FIGURE 8. The solid dots show variations of peak spectral power at ω = 2π/0.12τ with forcing amplitude, for noise-free dynamo solutions including a single forcing period p = 0.12 τ. The two sets of colored horizontal lines indicate the mean power level plus two (solid) and five (dotted) sigma, in solutions without periodic forcing but with stochastic noise at the 10 and 25% levels, as indicated. These levels are computed over the angular frequency interval ω ∈ [4, 100]rad τ⁻¹, as indicated by the black line segments on Figure 6. The top panel (A) is constructed from spectra of the total magnetic energy time series, while the bottom panel (B) uses the unsigned surface polar field strength time series.

This leads naturally to the question: what is a physically reasonable level of stochastic noise in a dynamo model ? Insofar as the dynamo and noise models used here are concerned, this can be estimated by adjusting a_r to reproduce the observed cycle-to-cycle variation in sunspot number or dipole moment. It was noted previously that a_r = 0.1 leads to cycle-to-cycle variations only at the 5% level (viz. Figure 2C herein). The simulations discussed in (Charbonneau and Barlet, 2011), using the same dynamo and noise models as here, indicate that solar-like fluctuations require a_r ≃ 0.5 (see their Figures 2C, 3E).
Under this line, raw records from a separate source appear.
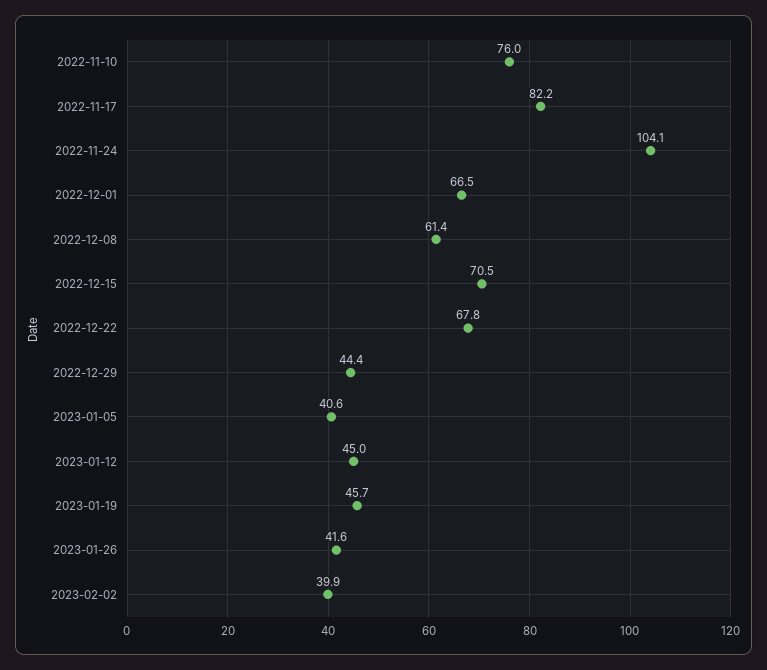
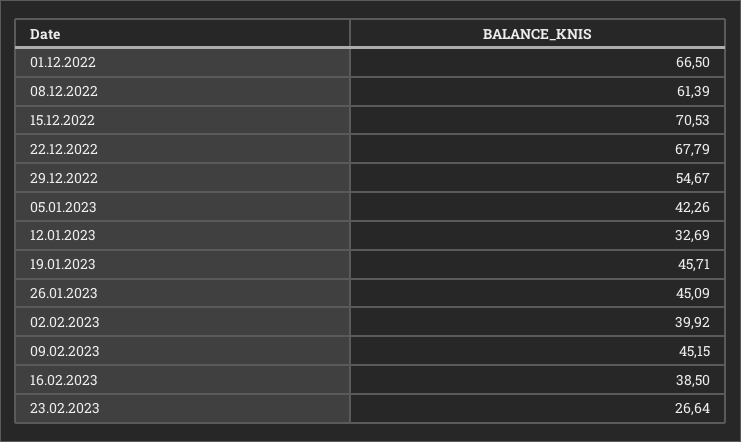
2022-11-10: 76 -> none
2022-11-17: 82.2 -> none
2022-11-24: 104.1 -> none
2022-12-29: 44.4 -> 54.67
2023-01-05: 40.6 -> 42.26
2023-01-12: 45 -> 32.69
2023-01-26: 41.6 -> 45.09
09.02.2023: none -> 45.15
16.02.2023: none -> 38.5
23.02.2023: none -> 26.64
Extrapolation of Figure 8 then indicates that detectable spectral signatures of long-period external forcing would require A ∼ 0.1 or more, not exactly what one might call homeopathic; but this remains of course a model-dependent and purely empirical result.

At a more physical level, what represents reasonable internal stochastic forcing depends on the dynamo model considered; for classical αΩ kinematic mean-field models, stochasticity likely enters most strongly at the level of the α-effect. Analytical estimates and measurements in numerical simulations suggest fluctuations at a level comparable to the mean (Hoyng, 1993; Ossendrijver et al., 2001; Racine et al., 2011; Simard et al., 2016; Warnecke et al., 2018), i.e., a_r = 1 (100% fluctuation) in the notation of Section 5. In models based on the Babcock-Leighton mechanism, such as used in this paper, stochasticity enters via convectively-driven fluctuations of the meridional flow (Miesch et al., 2000; Charbonneau and Dikpati, 2000; Choudhuri and Karak, 2012), and more importantly via the broad statistical distributions of tilt angles characterizing bipolar active regions (McClintock and Norton, 2013; Cameron et al., 2013; Nagy et al., 2017). Indeed surface flux transport simulations indicate that this scatter in tilt dominates the observed variability of the Sun’s surface dipole moment [see, e.g., Muñoz-Jaramillo et al. (2013), Jiang et al. (2014), Petrovay et al. (2020)]. These results are hard to transpose onto the simple noise model used here, but Figure 5 of (Petrovay et al., 2020), taken at face value, would suggest fluctuations approaching 50% of the mean value of the dipole source term.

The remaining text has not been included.